Summary:

  • Chinese CPI comes in as expected, PPI slightly beats expectations, stocks nudge higher
  • Chinese authorities are to be at disposal of more tools to ease financial conditions if needed
  • USDJPY breaks through 111 on a slight USD bid along with risk-on

Monday brought quite decent gains across European as well as US stocks which helped Asian shares recover alike. Among reasons standing behind better performance of riskier assets yesterday one may single out less talks, reports with regard to trade wars and the June’s employment report from the US economy released last Friday (it did not tighten the screws on the Federal Reserve to lift rate quicker).
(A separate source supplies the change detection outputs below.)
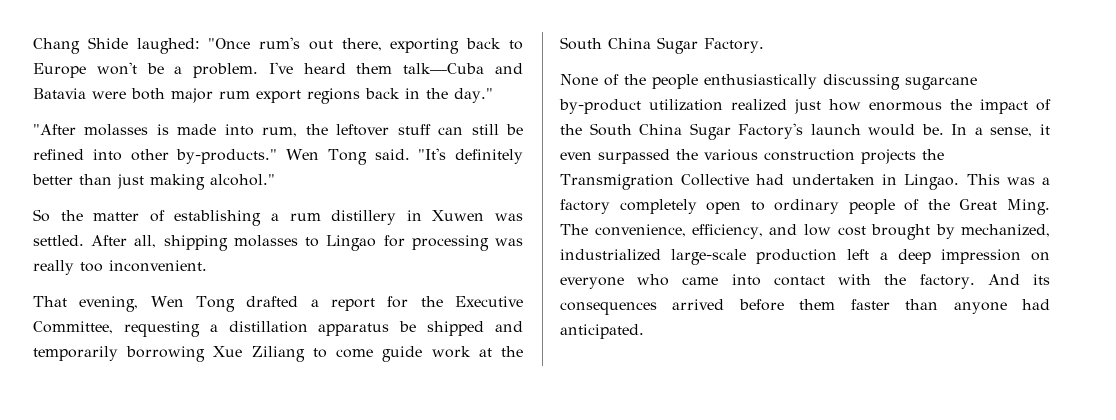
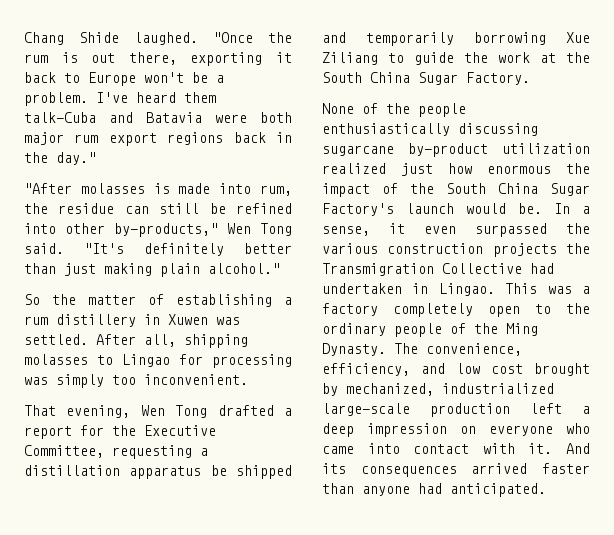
- Chang Shide laughed: "Once rum's out there, exporting back to Europe won't be a problem.
+ Chang Shide laughed. "Once the rum is out there, exporting it back to Europe won't be a problem.
- "After molasses is made into rum, the leftover stuff can still be refined into other by-products." Wen Tong said.
+ "After molasses is made into rum, the residue can still be refined into other by-products," Wen Tong said.
- "It's definitely better than just making alcohol."
+ "It's definitely better than just making plain alcohol."
- After all, shipping molasses to Lingao for processing was really too inconvenient.
+ After all, shipping molasses to Lingao for processing was simply too inconvenient.
- That evening, Wen Tong drafted a report for the Executive Committee, requesting a distillation apparatus be shipped and temporarily borrowing Xue Ziliang to come guide work at the South China Sugar Factory.
+ That evening, Wen Tong drafted a report for the Executive Committee, requesting a distillation apparatus be shipped and temporarily borrowing Xue Ziliang to guide the work at the South China Sugar Factory.
- This was a factory completely open to ordinary people of the Great Ming.
+ This was a factory completely open to the ordinary people of the Ming Dynasty.
- The convenience, efficiency, and low cost brought by mechanized, industrialized large-scale production left a deep impression on everyone who came into contact with the factory.
+ The convenience, efficiency, and low cost brought by mechanized, industrialized large-scale production left a deep impression on everyone who came into contact with it.
- And its consequences arrived before them faster than anyone had anticipated.
+ And its consequences arrived faster than anyone had anticipated.

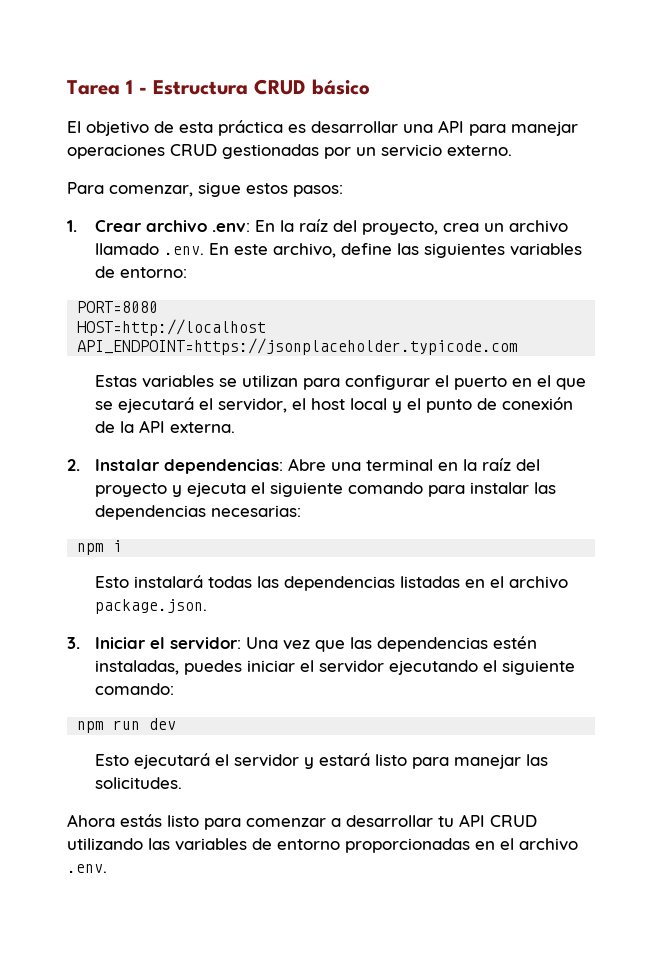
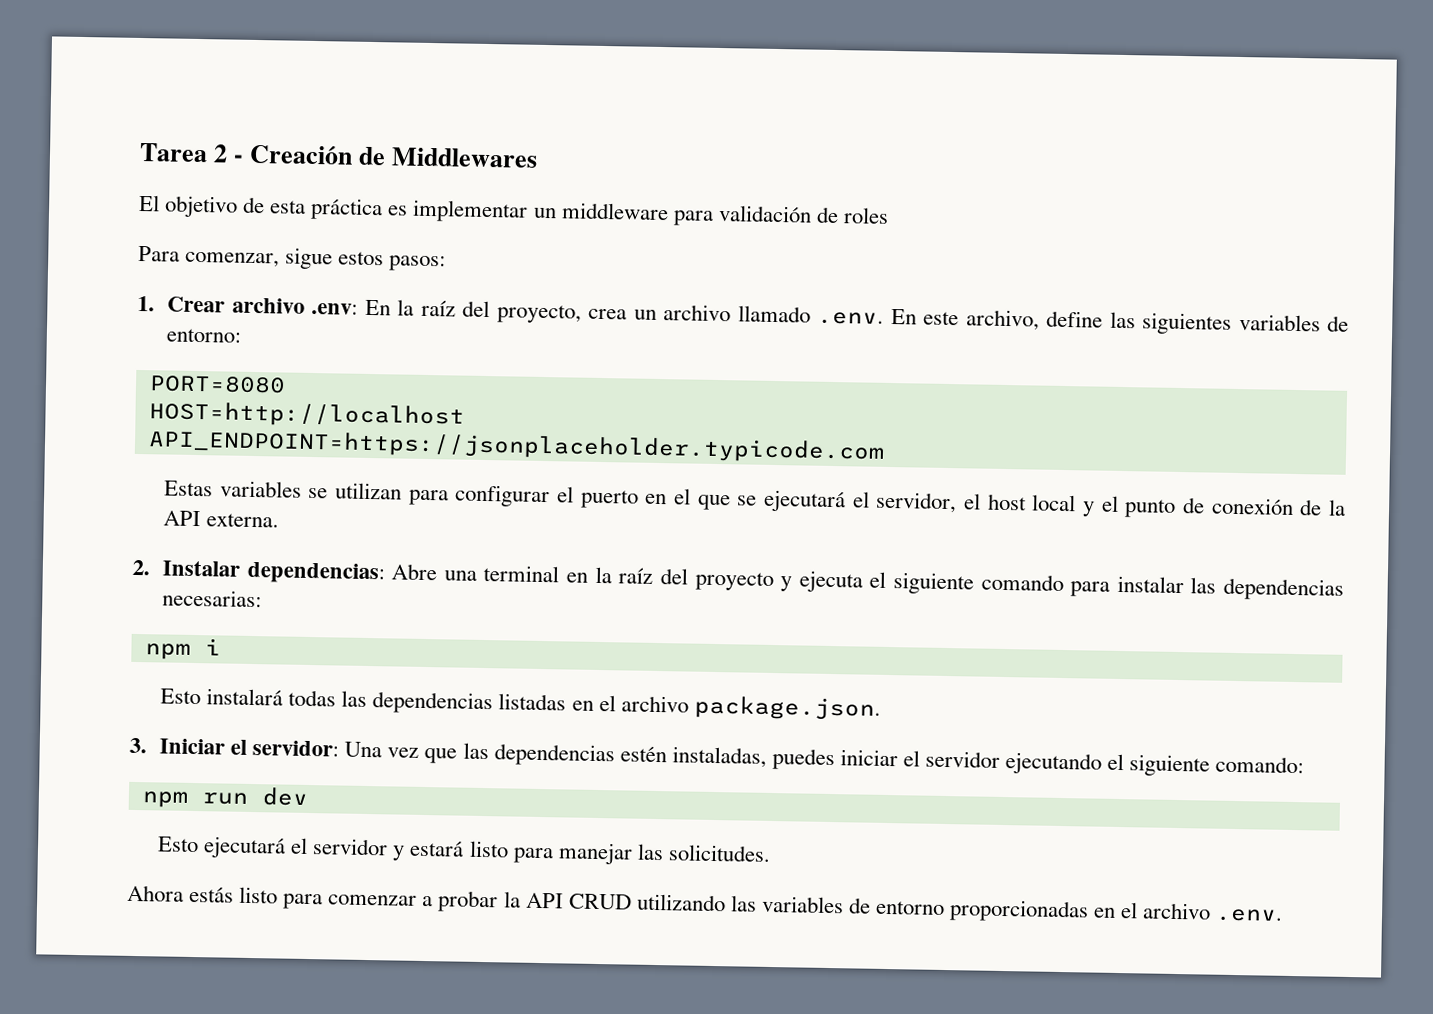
- Tarea 1 - Estructura CRUD básico
+ Tarea 2 - Creación de Middlewares
- El objetivo de esta práctica es desarrollar una API para manejar operaciones CRUD gestionadas por un servicio externo.
+ El objetivo de esta práctica es implementar un middleware para validación de roles
- Ahora estás listo para comenzar a desarrollar tu API CRUD utilizando las variables de entorno proporcionadas en el archivo .env.
+ Ahora estás listo para comenzar a probar la API CRUD utilizando las variables de entorno proporcionadas en el archivo .env.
In turn, overnight we were offered the newest inflationary data from the Chinese economy for June, which might be considered by some as outstandingly important given the ongoing trade war which one day might result in an increase of inflation across the country. However, it was not the case this time around yet as CPI came in at 1.9% exactly matching economists’ expectations. On the other side, PPI beat the median estimate at 4.5% producing 4.7% in annual terms. Nevertheless, a rise in producers’ prices was largely driven by higher oil prices, and such a scheme does not seem to be supportive of Chinese companies in the world of tight competition where some firms might find it hard to pass rising costs on their clients. This is why rising PPI and stalling CPI acts to the detriment of the whole economy.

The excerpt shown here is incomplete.